Skip the images. Copy the records exactly as written.

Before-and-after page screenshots
────────────────────────────────────────

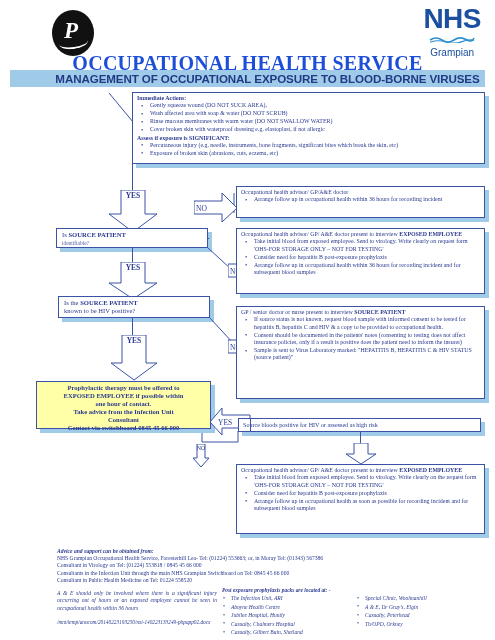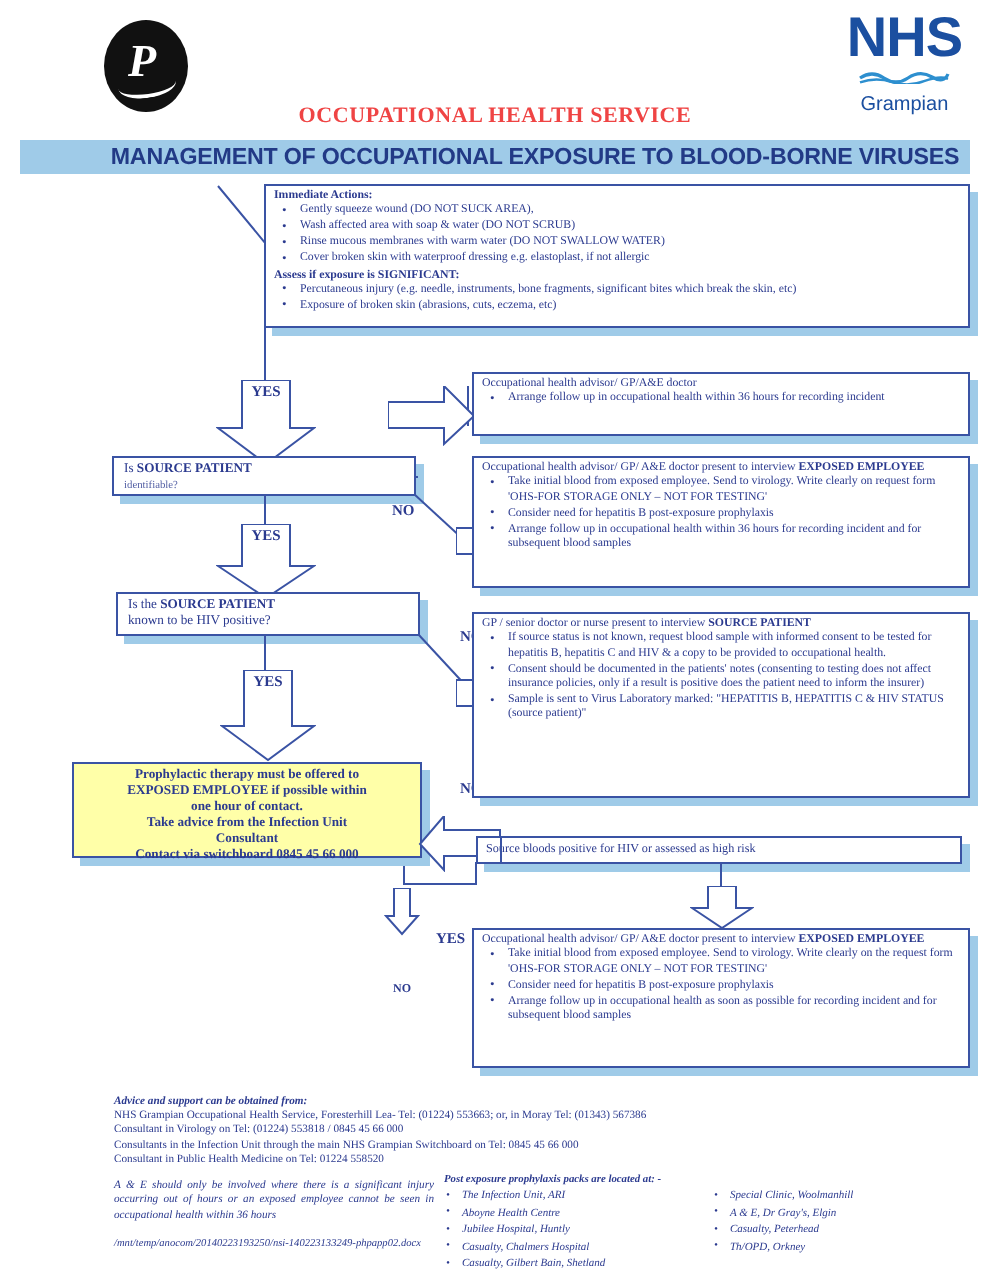--- a/index.html
+++ b/index.html
@@ -12,22 +12,22 @@
   #logo .p{position:absolute;left:12px;top:9px;color:#fff;font-family:"Liberation Serif",serif;
            font-style:italic;font-weight:bold;font-size:23px;line-height:23px;}
   #logo .swish{position:absolute;left:7px;top:26px;width:29px;height:11px;
            border-bottom:2px solid #fff;border-radius:0 0 50% 50%;transform:rotate(-8deg);}
   #nhs{position:absolute;right:14px;top:8px;text-align:center;}
   #nhs .n{font-family:"Liberation Sans",sans-serif;font-weight:bold;font-size:28px;
           letter-spacing:-0.5px;color:#1b4fa0;line-height:22px;}
   #nhs .wav{margin:1px auto 1px;width:46px;height:7px;}
   #nhs .g{font-family:Liberation Sans, sans-serif;font-size:10px;color:#1b4fa0;line-height:9px;text-align:center;}
   #title{position:absolute;left:0;right:0;top:52px;text-align:center;
-         font-family:"Liberation Serif",serif;font-weight:bold;font-size:11px;
-         letter-spacing:.3px;color:#ef4444;}
+         font-family:"Liberation Serif",serif;font-weight:bold;font-size:20px;
+         letter-spacing:.3px;color:#1d4ed8;}
   #banner{position:absolute;left:10px;top:70px;width:475px;height:17px;background:#9fcbe8;}
   #bannertext{position:absolute;left:10px;top:70px;width:475px;height:17px;
       display:flex;align-items:center;justify-content:center;
       font-family:"Liberation Sans",sans-serif;font-weight:bold;font-size:11.6px;
       color:#223a86;white-space:nowrap;letter-spacing:-0.1px;padding-left:20px;}
   
   .shadow{position:absolute;background:#9fcbe8;}
   .box{position:absolute;border:1px solid #3a53a4;background:#fff;box-sizing:border-box;}
   .box .inner{padding:2px 4px;font-size:5.9px;line-height:7.4px;color:#2b3a8f;}
   .bullets{margin:0;padding:0;list-style:none;}
@@ -41,21 +41,21 @@
       display:flex;align-items:center;justify-content:center;
       font-family:"Liberation Serif",serif;font-weight:bold;font-size:8.2px;}
   #startarrow{position:absolute;left:108px;top:92px;width:26px;height:38px;}
   
   .darrow{position:absolute;}
   .darrow .lbl{position:absolute;left:0;right:0;top:2px;text-align:center;
       font-family:"Liberation Serif",serif;font-weight:bold;font-size:7.5px;
       line-height:7.8px;color:#2b3a8f;}
   .rarrow{position:absolute;}
   .rarrow .lbl{position:absolute;left:2px;top:50%;transform:translateY(-50%);
-      font-family:"Liberation Serif",serif;font-weight:bold;font-size:7.5px;color:#2b3a8f;margin-top:47px;}
+      font-family:"Liberation Serif",serif;font-weight:normal;font-size:7.5px;color:#2b3a8f;}
   .rarrow.v .lbl{left:0;right:0;text-align:center;transform:none;top:3px;line-height:7.6px;}
   .conn{position:absolute;background:#3a53a4;}
   
   .dec{position:absolute;border:1px solid #3a53a4;background:#fff;box-sizing:border-box;
        padding:2px 5px;font-size:6.6px;line-height:8px;}
   
   #yellow{position:absolute;left:36px;top:381px;width:175px;height:48px;
      border:1px solid #3a53a4;background:#ffffa8;box-sizing:border-box;
      text-align:center;font-weight:bold;font-size:6.6px;line-height:7.9px;padding-top:2px;}
   

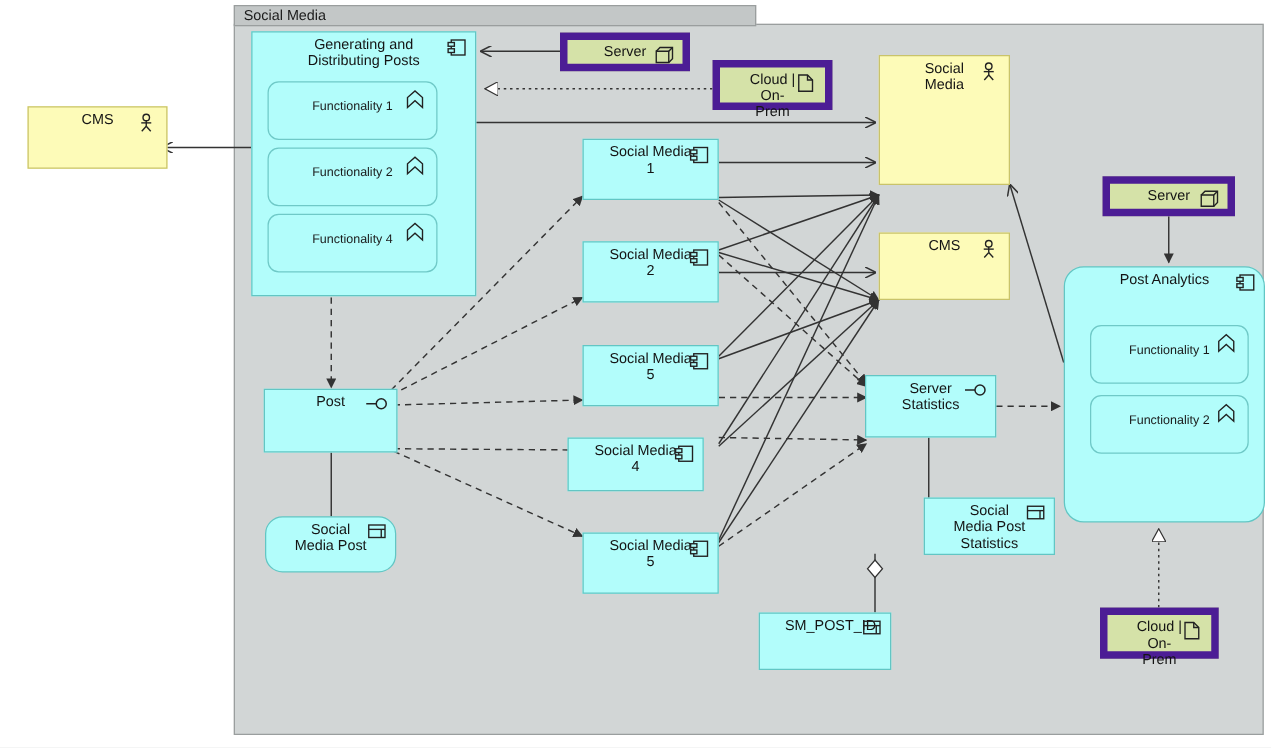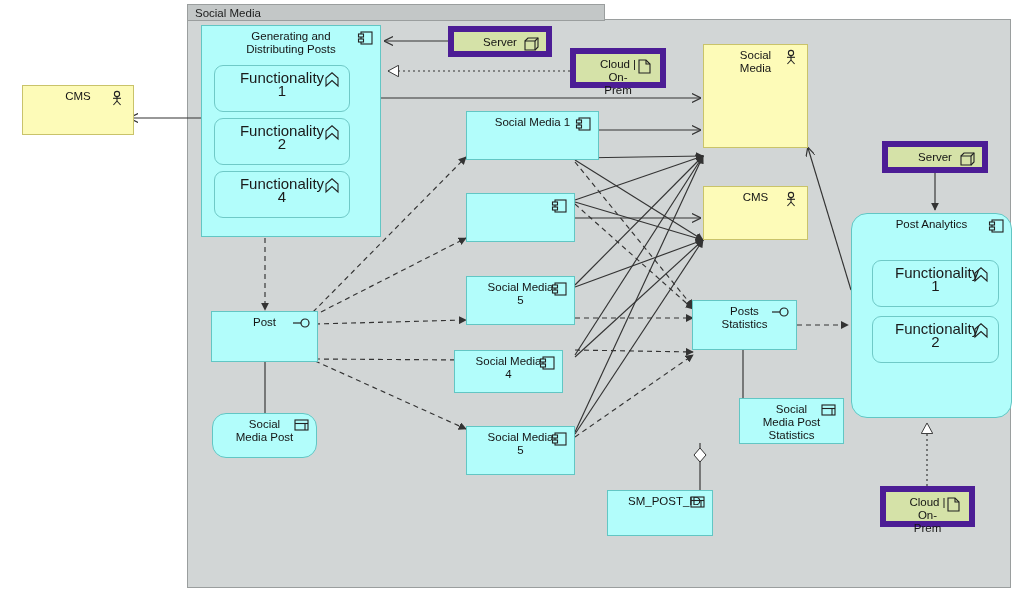--- a/index.html
+++ b/index.html
@@ -27,21 +27,21 @@
   .green{background:#d5e2a8;border:6px solid #4c1d95;}
 
   .icon{position:absolute;right:6px;top:5px;width:16px;height:14px;}
   .icon svg{display:block;overflow:visible;}
 
   
   .func{
     position:absolute;box-sizing:border-box;background:#b2fdfb;
     border:1px solid #6fc9c7;border-radius:9px;
   }
-  .func .flabel{display:block;text-align:center;padding:5px 22px 0 22px;font-size:15px;line-height:13px;}
+  .func .flabel{display:block;text-align:center;padding:5px 22px 0 22px;font-size:10px;line-height:13px;margin-top:8px;}
   .func .icon{right:8px;top:6px;}
 
   .center2{line-height:13px;}
 </style>
 </head>
 <body>
 
 <div id="stage">
 
   <div class="frame" style="left:187px;top:19px;width:824px;height:569px;"></div>
@@ -225,32 +225,33 @@
       <svg width="12" height="15" viewBox="0 0 12 15">
           <circle cx="6" cy="3" r="2.6" fill="none" stroke="#222" stroke-width="1.1"></circle>
           <line x1="6" y1="5.6" x2="6" y2="10" stroke="#222" stroke-width="1.1"></line>
           <line x1="2" y1="7.3" x2="10" y2="7.3" stroke="#222" stroke-width="1.1"></line>
           <line x1="6" y1="10" x2="2.4" y2="14" stroke="#222" stroke-width="1.1"></line>
           <line x1="6" y1="10" x2="9.6" y2="14" stroke="#222" stroke-width="1.1"></line>
         </svg>
     </span>
   </div>
 
-  <div class="node cyan" style="left:466px;top:111px;width:133px;height:49px;">
+  <div class="node cyan" style="left:466px;top:111px;width:109px;height:49px;">
     <span class="hdr">Social Media 1</span>
     <span class="icon">
       <svg width="15" height="14" viewBox="0 0 15 14">
           <rect x="3" y="1" width="11" height="12" fill="none" stroke="#222" stroke-width="1.1"></rect>
           <rect x="0.5" y="3" width="5" height="3" fill="#b2fdfb" stroke="#222" stroke-width="1.1"></rect>
           <rect x="0.5" y="8" width="5" height="3" fill="#b2fdfb" stroke="#222" stroke-width="1.1"></rect>
         </svg>
     </span>
   </div>
 
   <div class="node cyan" style="left:466px;top:193px;width:109px;height:49px;">
+    <span class="hdr">Social Media 2</span>
     <span class="icon">
       <svg width="15" height="14" viewBox="0 0 15 14">
           <rect x="3" y="1" width="11" height="12" fill="none" stroke="#222" stroke-width="1.1"></rect>
           <rect x="0.5" y="3" width="5" height="3" fill="#b2fdfb" stroke="#222" stroke-width="1.1"></rect>
           <rect x="0.5" y="8" width="5" height="3" fill="#b2fdfb" stroke="#222" stroke-width="1.1"></rect>
         </svg>
     </span>
   </div>
 
   <div class="node cyan" style="left:466px;top:276px;width:109px;height:49px;">
@@ -301,21 +302,21 @@
     <span class="icon">
       <svg width="15" height="13" viewBox="0 0 15 13">
           <rect x="1" y="1" width="13" height="10" fill="none" stroke="#222" stroke-width="1.1"></rect>
           <line x1="1" y1="4.5" x2="14" y2="4.5" stroke="#222" stroke-width="1.1"></line>
           <line x1="11" y1="4.5" x2="11" y2="11" stroke="#222" stroke-width="1.1"></line>
         </svg>
     </span>
   </div>
 
   <div class="node cyan" style="left:692px;top:300px;width:105px;height:50px;">
-    <span class="hdr center2">Posts Statistics</span>
+    <span class="hdr center2">Server Statistics</span>
     <span class="icon" style="right:4px;top:5px;width:20px;">
       <svg width="20" height="12" viewBox="0 0 20 12">
           <line x1="0" y1="6" x2="8" y2="6" stroke="#222" stroke-width="1.2"></line>
           <circle cx="12" cy="6" r="4" fill="none" stroke="#222" stroke-width="1.2"></circle>
         </svg>
     </span>
   </div>
 
   <div class="node cyan" style="left:692px;top:398px;width:105px;height:46px;margin-left:47px;">
     <span class="hdr center2">Social Media Post Statistics</span>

────────────────────────────────────────

◆ Task output:
--- a/index.html
+++ b/index.html
@@ -12,22 +12,22 @@
   #logo .p{position:absolute;left:12px;top:9px;color:#fff;font-family:"Liberation Serif",serif;
            font-style:italic;font-weight:bold;font-size:23px;line-height:23px;}
   #logo .swish{position:absolute;left:7px;top:26px;width:29px;height:11px;
            border-bottom:2px solid #fff;border-radius:0 0 50% 50%;transform:rotate(-8deg);}
   #nhs{position:absolute;right:14px;top:8px;text-align:center;}
   #nhs .n{font-family:"Liberation Sans",sans-serif;font-weight:bold;font-size:28px;
           letter-spacing:-0.5px;color:#1b4fa0;line-height:22px;}
   #nhs .wav{margin:1px auto 1px;width:46px;height:7px;}
   #nhs .g{font-family:Liberation Sans, sans-serif;font-size:10px;color:#1b4fa0;line-height:9px;text-align:center;}
   #title{position:absolute;left:0;right:0;top:52px;text-align:center;
-         font-family:"Liberation Serif",serif;font-weight:bold;font-size:11px;
-         letter-spacing:.3px;color:#ef4444;}
+         font-family:"Liberation Serif",serif;font-weight:bold;font-size:20px;
+         letter-spacing:.3px;color:#1d4ed8;}
   #banner{position:absolute;left:10px;top:70px;width:475px;height:17px;background:#9fcbe8;}
   #bannertext{position:absolute;left:10px;top:70px;width:475px;height:17px;
       display:flex;align-items:center;justify-content:center;
       font-family:"Liberation Sans",sans-serif;font-weight:bold;font-size:11.6px;
       color:#223a86;white-space:nowrap;letter-spacing:-0.1px;padding-left:20px;}
   
   .shadow{position:absolute;background:#9fcbe8;}
   .box{position:absolute;border:1px solid #3a53a4;background:#fff;box-sizing:border-box;}
   .box .inner{padding:2px 4px;font-size:5.9px;line-height:7.4px;color:#2b3a8f;}
   .bullets{margin:0;padding:0;list-style:none;}
@@ -41,21 +41,21 @@
       display:flex;align-items:center;justify-content:center;
       font-family:"Liberation Serif",serif;font-weight:bold;font-size:8.2px;}
   #startarrow{position:absolute;left:108px;top:92px;width:26px;height:38px;}
   
   .darrow{position:absolute;}
   .darrow .lbl{position:absolute;left:0;right:0;top:2px;text-align:center;
       font-family:"Liberation Serif",serif;font-weight:bold;font-size:7.5px;
       line-height:7.8px;color:#2b3a8f;}
   .rarrow{position:absolute;}
   .rarrow .lbl{position:absolute;left:2px;top:50%;transform:translateY(-50%);
-      font-family:"Liberation Serif",serif;font-weight:bold;font-size:7.5px;color:#2b3a8f;margin-top:47px;}
+      font-family:"Liberation Serif",serif;font-weight:normal;font-size:7.5px;color:#2b3a8f;}
   .rarrow.v .lbl{left:0;right:0;text-align:center;transform:none;top:3px;line-height:7.6px;}
   .conn{position:absolute;background:#3a53a4;}
   
   .dec{position:absolute;border:1px solid #3a53a4;background:#fff;box-sizing:border-box;
        padding:2px 5px;font-size:6.6px;line-height:8px;}
   
   #yellow{position:absolute;left:36px;top:381px;width:175px;height:48px;
      border:1px solid #3a53a4;background:#ffffa8;box-sizing:border-box;
      text-align:center;font-weight:bold;font-size:6.6px;line-height:7.9px;padding-top:2px;}
   

--- a/index.html
+++ b/index.html
@@ -27,21 +27,21 @@
   .green{background:#d5e2a8;border:6px solid #4c1d95;}
 
   .icon{position:absolute;right:6px;top:5px;width:16px;height:14px;}
   .icon svg{display:block;overflow:visible;}
 
   
   .func{
     position:absolute;box-sizing:border-box;background:#b2fdfb;
     border:1px solid #6fc9c7;border-radius:9px;
   }
-  .func .flabel{display:block;text-align:center;padding:5px 22px 0 22px;font-size:15px;line-height:13px;}
+  .func .flabel{display:block;text-align:center;padding:5px 22px 0 22px;font-size:10px;line-height:13px;margin-top:8px;}
   .func .icon{right:8px;top:6px;}
 
   .center2{line-height:13px;}
 </style>
 </head>
 <body>
 
 <div id="stage">
 
   <div class="frame" style="left:187px;top:19px;width:824px;height:569px;"></div>
@@ -225,32 +225,33 @@
       <svg width="12" height="15" viewBox="0 0 12 15">
           <circle cx="6" cy="3" r="2.6" fill="none" stroke="#222" stroke-width="1.1"></circle>
           <line x1="6" y1="5.6" x2="6" y2="10" stroke="#222" stroke-width="1.1"></line>
           <line x1="2" y1="7.3" x2="10" y2="7.3" stroke="#222" stroke-width="1.1"></line>
           <line x1="6" y1="10" x2="2.4" y2="14" stroke="#222" stroke-width="1.1"></line>
           <line x1="6" y1="10" x2="9.6" y2="14" stroke="#222" stroke-width="1.1"></line>
         </svg>
     </span>
   </div>
 
-  <div class="node cyan" style="left:466px;top:111px;width:133px;height:49px;">
+  <div class="node cyan" style="left:466px;top:111px;width:109px;height:49px;">
     <span class="hdr">Social Media 1</span>
     <span class="icon">
       <svg width="15" height="14" viewBox="0 0 15 14">
           <rect x="3" y="1" width="11" height="12" fill="none" stroke="#222" stroke-width="1.1"></rect>
           <rect x="0.5" y="3" width="5" height="3" fill="#b2fdfb" stroke="#222" stroke-width="1.1"></rect>
           <rect x="0.5" y="8" width="5" height="3" fill="#b2fdfb" stroke="#222" stroke-width="1.1"></rect>
         </svg>
     </span>
   </div>
 
   <div class="node cyan" style="left:466px;top:193px;width:109px;height:49px;">
+    <span class="hdr">Social Media 2</span>
     <span class="icon">
       <svg width="15" height="14" viewBox="0 0 15 14">
           <rect x="3" y="1" width="11" height="12" fill="none" stroke="#222" stroke-width="1.1"></rect>
           <rect x="0.5" y="3" width="5" height="3" fill="#b2fdfb" stroke="#222" stroke-width="1.1"></rect>
           <rect x="0.5" y="8" width="5" height="3" fill="#b2fdfb" stroke="#222" stroke-width="1.1"></rect>
         </svg>
     </span>
   </div>
 
   <div class="node cyan" style="left:466px;top:276px;width:109px;height:49px;">
@@ -301,21 +302,21 @@
     <span class="icon">
       <svg width="15" height="13" viewBox="0 0 15 13">
           <rect x="1" y="1" width="13" height="10" fill="none" stroke="#222" stroke-width="1.1"></rect>
           <line x1="1" y1="4.5" x2="14" y2="4.5" stroke="#222" stroke-width="1.1"></line>
           <line x1="11" y1="4.5" x2="11" y2="11" stroke="#222" stroke-width="1.1"></line>
         </svg>
     </span>
   </div>
 
   <div class="node cyan" style="left:692px;top:300px;width:105px;height:50px;">
-    <span class="hdr center2">Posts Statistics</span>
+    <span class="hdr center2">Server Statistics</span>
     <span class="icon" style="right:4px;top:5px;width:20px;">
       <svg width="20" height="12" viewBox="0 0 20 12">
           <line x1="0" y1="6" x2="8" y2="6" stroke="#222" stroke-width="1.2"></line>
           <circle cx="12" cy="6" r="4" fill="none" stroke="#222" stroke-width="1.2"></circle>
         </svg>
     </span>
   </div>
 
   <div class="node cyan" style="left:692px;top:398px;width:105px;height:46px;margin-left:47px;">
     <span class="hdr center2">Social Media Post Statistics</span>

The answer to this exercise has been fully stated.